Beginner Pedal Parenting: part 3, How Portaging One's Offspring Conjures A Cyclist's Primalest Fears
Hi! For the last couple of days we've been talking about some of the ways that adding kid-hauling to my cycling lifestyle brought me back in touch with my Inner Beginner. click here for Beginner Pedal Parenting: part 1, How Hauling an Infant Returns One to Cycling Infancy
In the long run, being reminded of the concerns of a newbie has been very positive for me as a bike teacher and advocate. Especially since I am most concerned with making bicycle transportation more accessible to folks who are traditionally marginalized by bike culture and bike services. In the first few months of my career as a Pedal Parent, however, I was mostly just stunned that I needed to re-slay these particular dragons.

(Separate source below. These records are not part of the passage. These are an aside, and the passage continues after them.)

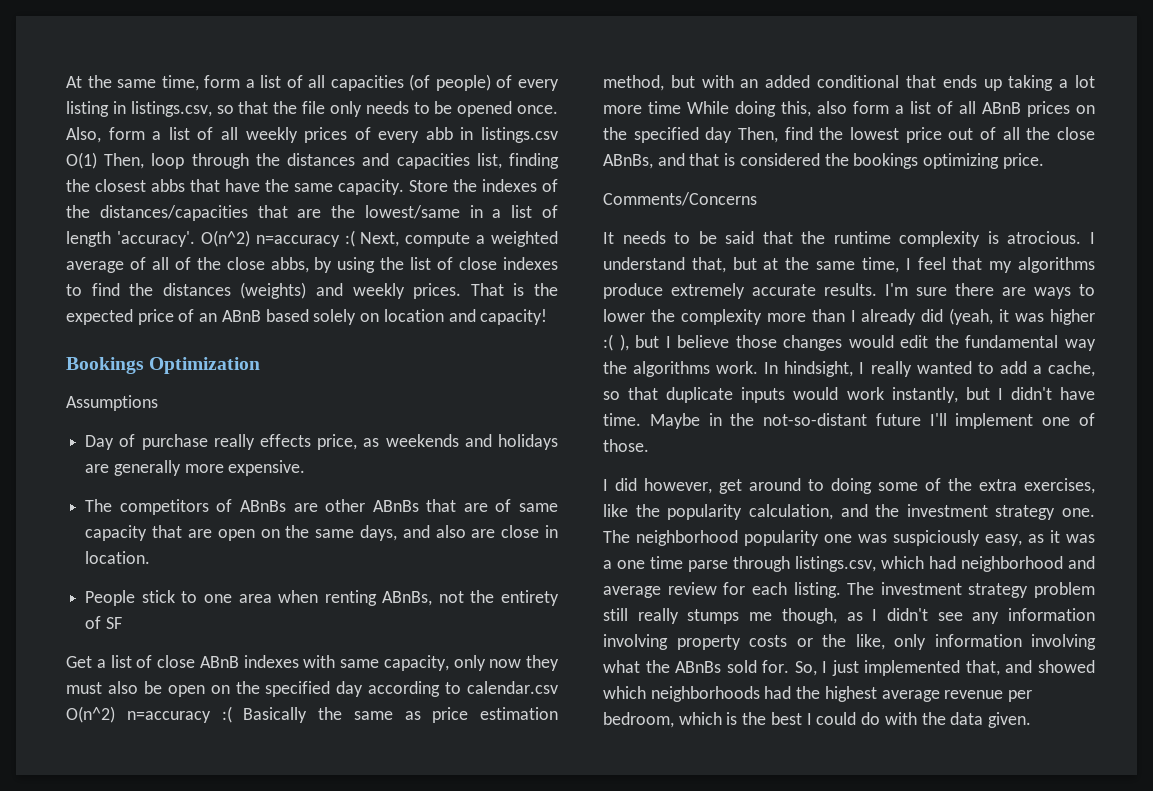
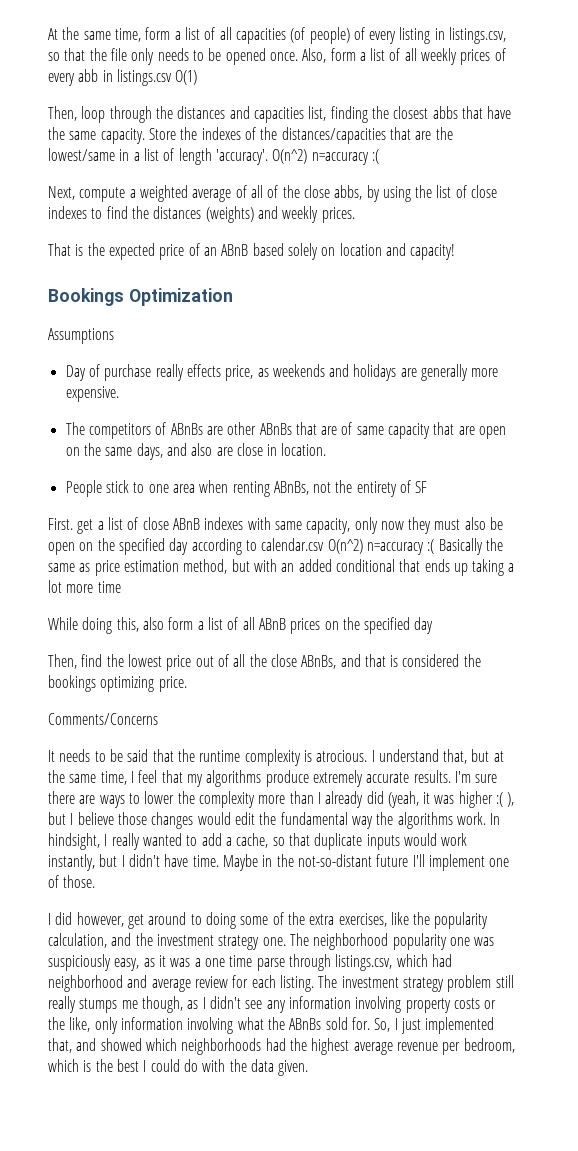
- Also, form a list of all weekly prices of every abb in listings.csv O(1) Then, loop through the distances and capacities list, finding the closest abbs that have the same capacity.
+ Also, form a list of all weekly prices of every abb in listings.csv O(1)
+ Then, loop through the distances and capacities list, finding the closest abbs that have the same capacity.
- Store the indexes of the distances/capacities that are the lowest/same in a list of length 'accuracy'. O(n^2) n=accuracy :( Next, compute a weighted average of all of the close abbs, by using the list of close indexes to find the distances (weights) and weekly prices. That is the expected price of an ABnB based solely on location and capacity!
+ Store the indexes of the distances/capacities that are the lowest/same in a list of length 'accuracy'. O(n^2) n=accuracy :(
+ Next, compute a weighted average of all of the close abbs, by using the list of close indexes to find the distances (weights) and weekly prices.
+ That is the expected price of an ABnB based solely on location and capacity!
- Get a list of close ABnB indexes with same capacity, only now they must also be open on the specified day according to calendar.csv O(n^2) n=accuracy :( Basically the same as price estimation method, but with an added conditional that ends up taking a lot more time While doing this, also form a list of all ABnB prices on the specified day Then, find the lowest price out of all the close ABnBs, and that is considered the bookings optimizing price.
+ First. get a list of close ABnB indexes with same capacity, only now they must also be open on the specified day according to calendar.csv O(n^2) n=accuracy :( Basically the same as price estimation method, but with an added conditional that ends up taking a lot more time
+ While doing this, also form a list of all ABnB prices on the specified day
+ Then, find the lowest price out of all the close ABnBs, and that is considered the bookings optimizing price.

The concern that came back the strongest was the same one that I was most surprised by. I found myself scared of traffic again! Now, I'm not saying that I never flinch when a semi-truck passes me with only a couple of feet clearance, or that I don't find some roads nerve-wracking or others just not doable by bike without a huge posse.
taking the lane on the ballard bridge is not too doable for me alone
these folks took both lanes in a huge posse
I am just saying that I am pretty confident in my ability to asses whether or not a road or route will work for my riding style and I am pretty comfortable "handling traffic" when I ride. I hope I am not a macho, a-hole level assertive cyclist, "Bicycle Rights!" dude, but I'm not that scared of sharing or taking the lane anymore. Good for me, right?
So, I am generally an empowered cyclist. Thing is, how could I not have anticipated that I would still be nervous that some aggressive, inattentive or inexperienced driver might pass us a little too close and send us into the curb and that I might loose control of the bike and that Little Oil might get hurt by that? How could I not realize that my parent's urge to protect my offspring might overpower my vehicular cyclist's urge to prove to myself and to the world that, "We already have all the bike lanes we need. They're called the roads!"?
I can't tell ya why I was surprised to be afraid of cars again. But I was surprised. Was it ego? Probably. In the end, I came to terms with the fact that I was once again frightened of cars. And I still am, sometimes.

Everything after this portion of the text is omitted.